● **Problem to solve**
Write the records out exactly as shown. No pictures.

● **Supplied records**
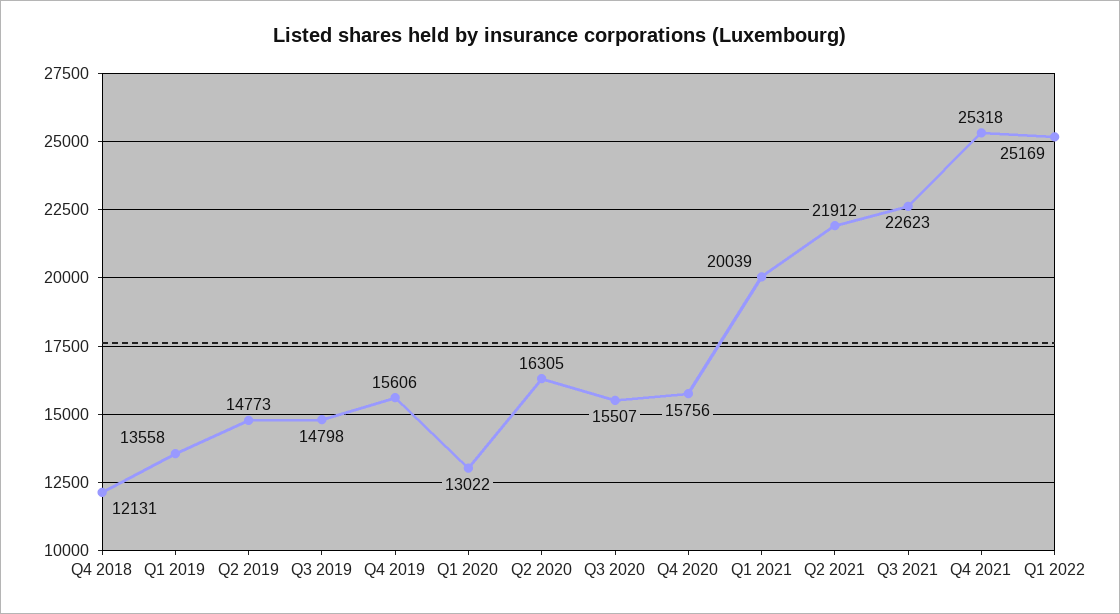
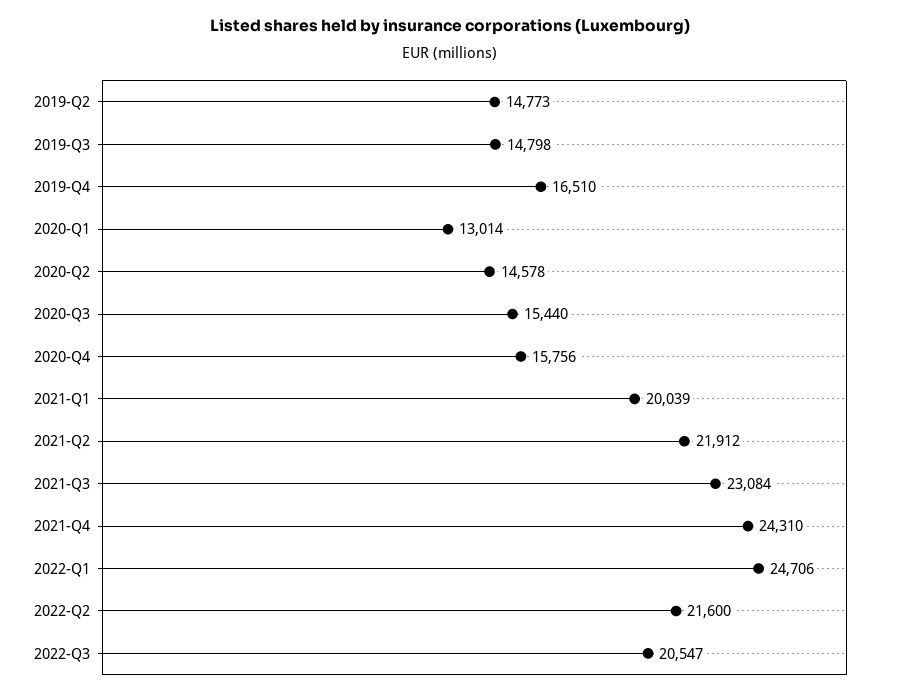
Q4 2018: 12131 -> none
Q1 2019: 13558 -> none
Q4 2019: 15606 -> 16510
Q1 2020: 13022 -> 13014
Q2 2020: 16305 -> 14578
Q3 2020: 15507 -> 15440
Q3 2021: 22623 -> 23084
Q4 2021: 25318 -> 24310
Q1 2022: 25169 -> 24706
2022-Q2: none -> 21600
2022-Q3: none -> 20547

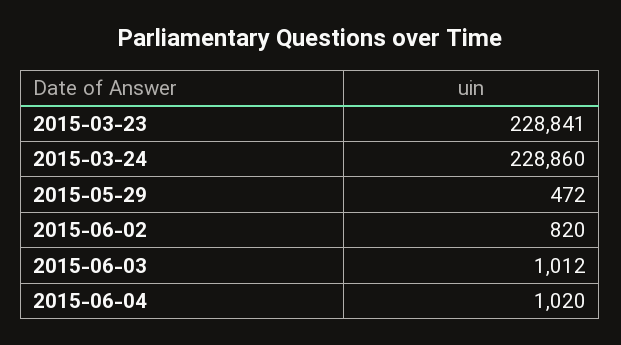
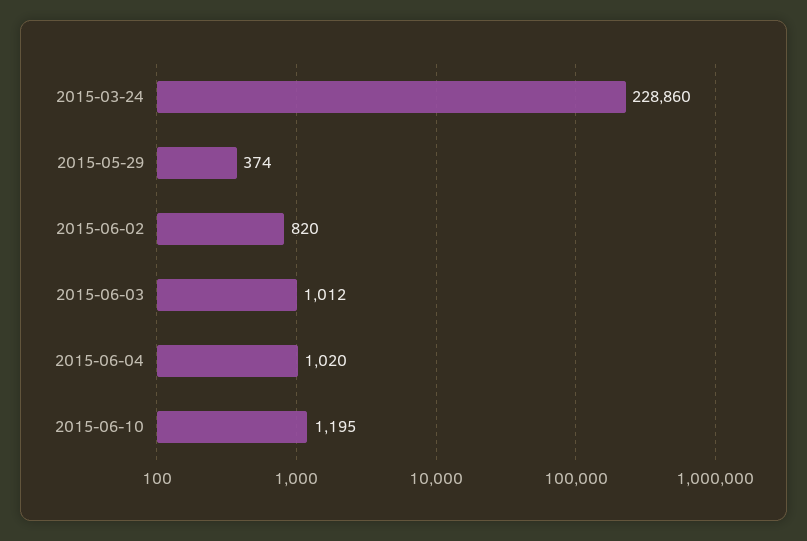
2015-03-23: 228841 -> none
2015-05-29: 472 -> 374
2015-06-10: none -> 1195

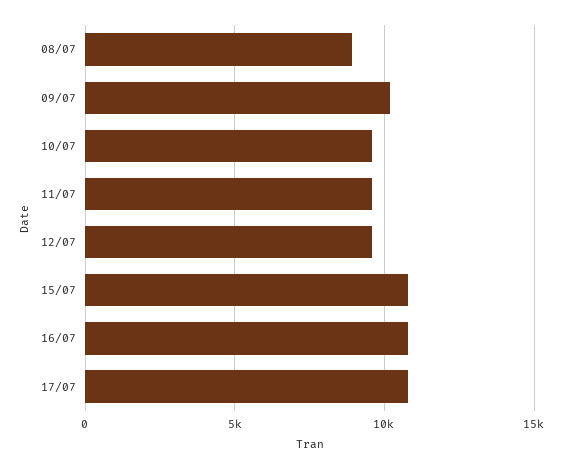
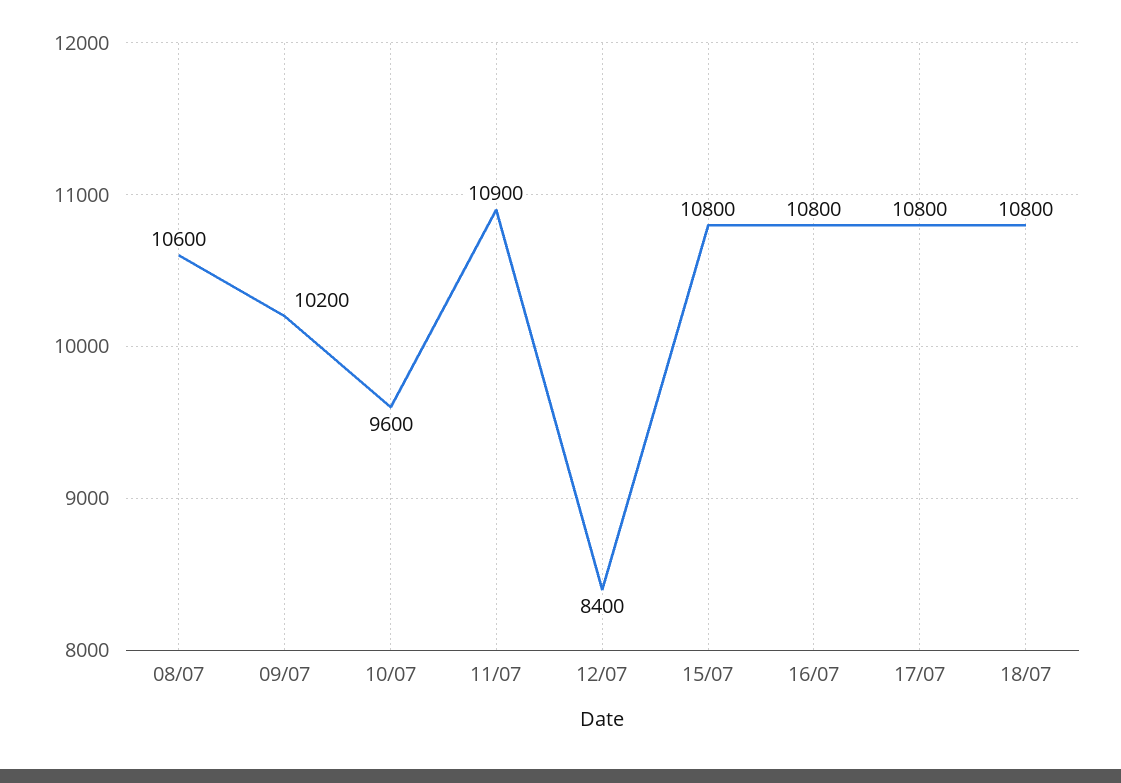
08/07: 9000 -> 10600
11/07: 9500 -> 10900
12/07: 9500 -> 8400
18/07: none -> 10800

● **Output below**
Q4 2018: 12131 -> none
Q1 2019: 13558 -> none
Q4 2019: 15606 -> 16510
Q1 2020: 13022 -> 13014
Q2 2020: 16305 -> 14578
Q3 2020: 15507 -> 15440
Q3 2021: 22623 -> 23084
Q4 2021: 25318 -> 24310
Q1 2022: 25169 -> 24706
2022-Q2: none -> 21600
2022-Q3: none -> 20547

2015-03-23: 228841 -> none
2015-05-29: 472 -> 374
2015-06-10: none -> 1195

08/07: 9000 -> 10600
11/07: 9500 -> 10900
12/07: 9500 -> 8400
18/07: none -> 10800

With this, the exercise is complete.